Our Views: NIFA ends the wage freeze

The Island Now

After three long years the wage freeze is over for county workers. In the early hours of Saturday morning the Nassau Interim Finance Authority voted to lift the freeze. The union leaders and the county Legislature had already agreed to the deal.

With some reluctance, leaders of the PBA, Detectives’ Association and the CSEA have signed off on concessions that will require new members to contribute toward their pensions and health-care plans. This makes them little different than union workers all across America. Businesses and local governments are coming to realize that such concessions are essential if they are to deal with rising health-care and pension costs.

We’d like to assume that since NIFA has approved it that the county has the funds to pay for this deal. That’s a big assumption. 

Unfortunately part of the funding is based on anticipated revenue from speed cameras that will be placed in school zones. 
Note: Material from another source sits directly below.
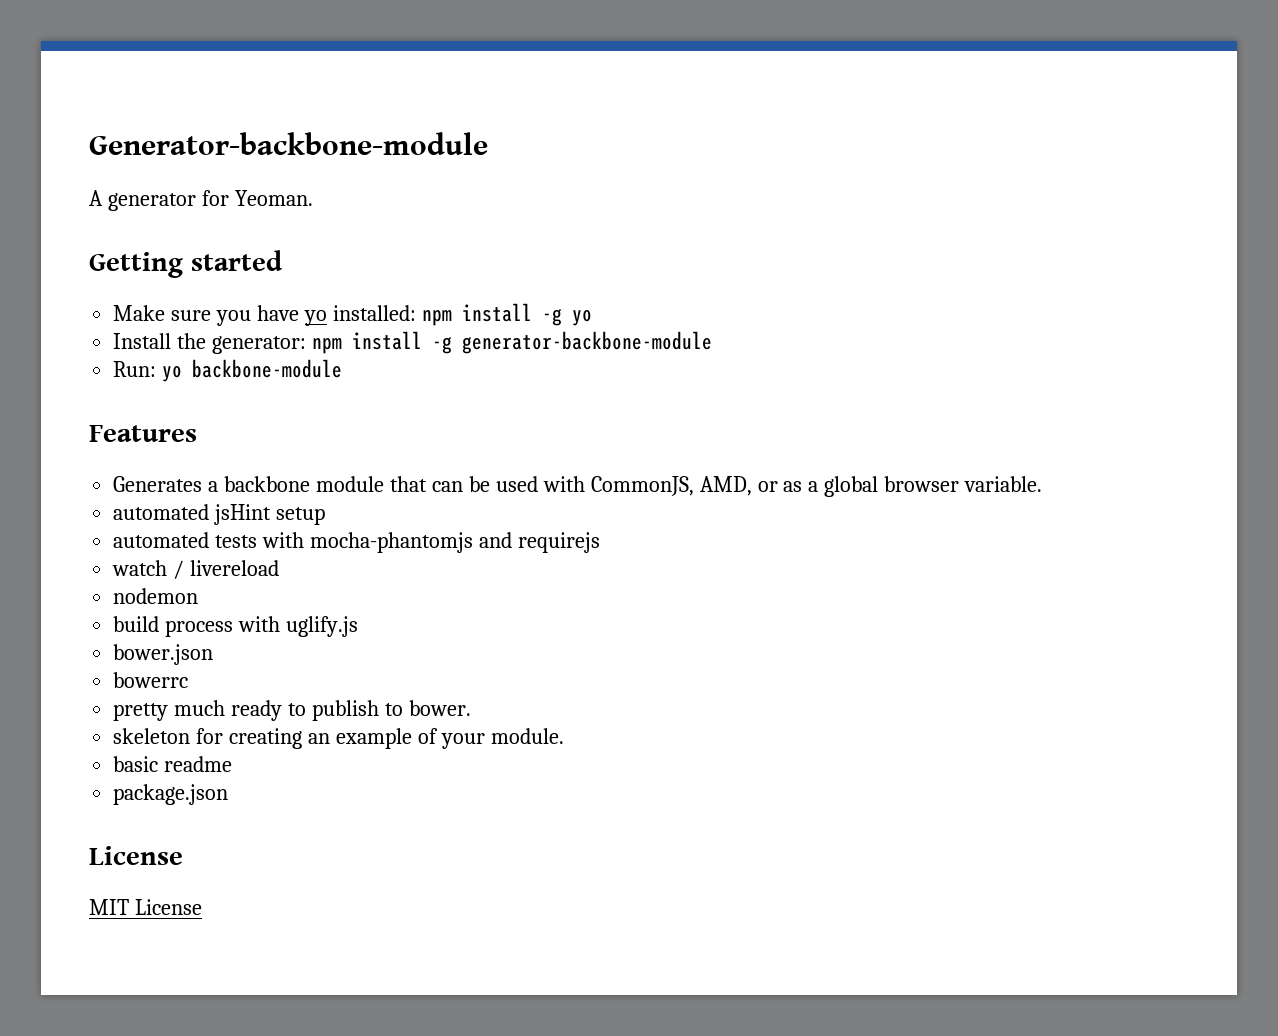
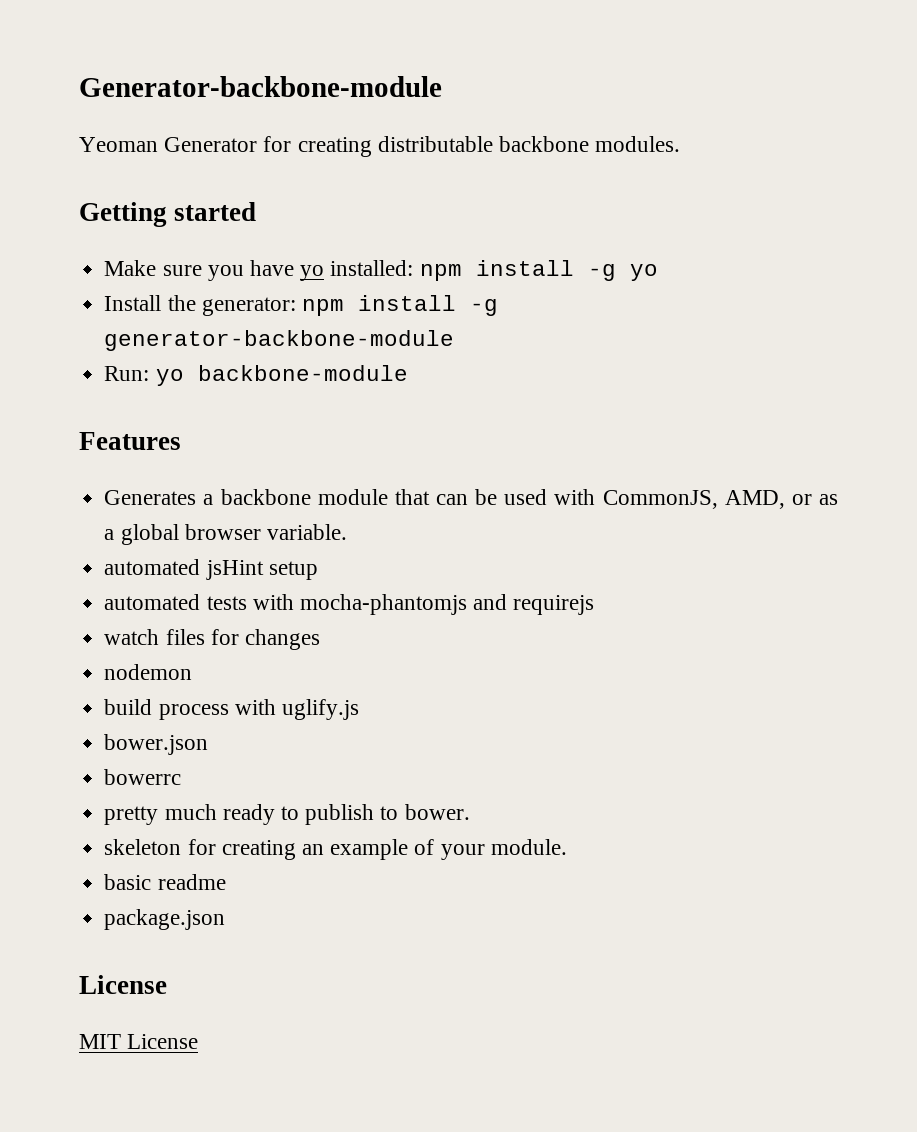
- A generator for Yeoman.
+ Yeoman Generator for creating distributable backbone modules.
- watch / livereload
+ watch files for changes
This, as we have noted, is nothing but a cash cow thinly veiled as public safety, a cash cow that NIFA itself concedes may not be nearly as productive as promised. 

What if people drive carefully in the school zones?

It is regrettable that county workers went three years without pay raises. But concern for these workers might be tempered by awareness that during this time they remained among the highest paid employees in the state.  

According to a report titled “What They Make,” published last year by the Empire Center for Public Policy, a dozen of the 20 highest paid local employees in the state worked for the Nassau County Police Department.

Salaries for other county workers have also been generous. 

According to the center, the average salary for a Nassau County employee in 2012 was more than $70,000. Westchester is the only county in New York State where public employees are paid more.

Unfortunately the unions have not yet agreed to call off their legal fight with the county for wages lost during the three-year freeze. It was a mistake not to make this part of the concession to end the wage freeze. If the court rules in favor of the unions, everyone loses, including the county workers who will face massive layoffs.